Al. 1
Les employés ayant conclu des contrats d’assurance privée (assurance-vie, AI ou autre assurance complémentaire) peuvent voir leurs prestations diminuer en raison de clauses d’exclusion figurant dans les contrats d’assurance (par ex. lors d’engagements dans des régions en guerre ou des zones à risque, d’opérations impliquant la manipulation d’agents chimiques ou de conflits exigeant que les membres de l’Office fédéral de la douane et de la sécurité des frontières1 fassent usage de leur arme). Étant donné que de tels engagements relèvent de l’activité professionnelle, les éventuelles conséquences financières négatives de ces derniers ne devraient pas être répercutées sur les employés. Ceux-ci seront par conséquent dédommagés des diminutions de prestations subies. Encore faut-il que le contrat d’assurance privé comporte une clause d’exclusion en ce sens et que le refus ou la réduction de la prestation par l’assurance soient dus à un dommage survenu dans le cadre d’une activité de service. En principe, ce sont les assurés qui prennent en charge les quotes-parts et les franchises, raison pour laquelle l’employeur ne peut pas financer ces coûts conformément à l’art. 80, al. 1, OPers.
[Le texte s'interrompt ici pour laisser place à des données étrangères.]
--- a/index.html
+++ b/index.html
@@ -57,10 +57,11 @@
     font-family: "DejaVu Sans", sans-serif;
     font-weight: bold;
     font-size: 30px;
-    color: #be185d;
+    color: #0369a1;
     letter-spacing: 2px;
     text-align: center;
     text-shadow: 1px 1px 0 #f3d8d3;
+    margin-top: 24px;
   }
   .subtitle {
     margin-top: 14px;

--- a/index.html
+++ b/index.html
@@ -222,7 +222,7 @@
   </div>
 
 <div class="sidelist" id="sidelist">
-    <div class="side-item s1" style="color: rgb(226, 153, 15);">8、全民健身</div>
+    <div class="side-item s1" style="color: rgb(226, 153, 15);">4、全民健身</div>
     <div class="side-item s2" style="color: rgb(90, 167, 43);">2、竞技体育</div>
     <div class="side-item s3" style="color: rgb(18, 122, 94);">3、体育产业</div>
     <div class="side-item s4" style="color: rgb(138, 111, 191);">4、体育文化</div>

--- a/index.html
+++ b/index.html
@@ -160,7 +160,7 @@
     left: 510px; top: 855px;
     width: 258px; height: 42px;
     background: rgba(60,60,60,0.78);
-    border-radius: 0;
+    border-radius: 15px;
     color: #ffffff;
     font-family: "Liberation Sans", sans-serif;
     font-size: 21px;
L’Administration fédérale des finances (AFF) décide alors si l’indemnisation sera prise en charge au moyen du crédit destiné aux risques non assurés de la Confédération. Sinon, c’est directement à l’employeur de dédommager l’employé.
Al. 2
En règle générale, il faut examiner des questions actuarielles complexes avant toute décision d’indemnisation. L’AFF doit aussi décider, comme indiqué plus haut, si le paiement sera effectué par l’intermédiaire du crédit destiné aux risques non assurés de la Confédération. Il est par conséquent judicieux de consulter au préalable l’AFF, dans la mesure où la demande de dédommagement excède le montant de 5000 francs.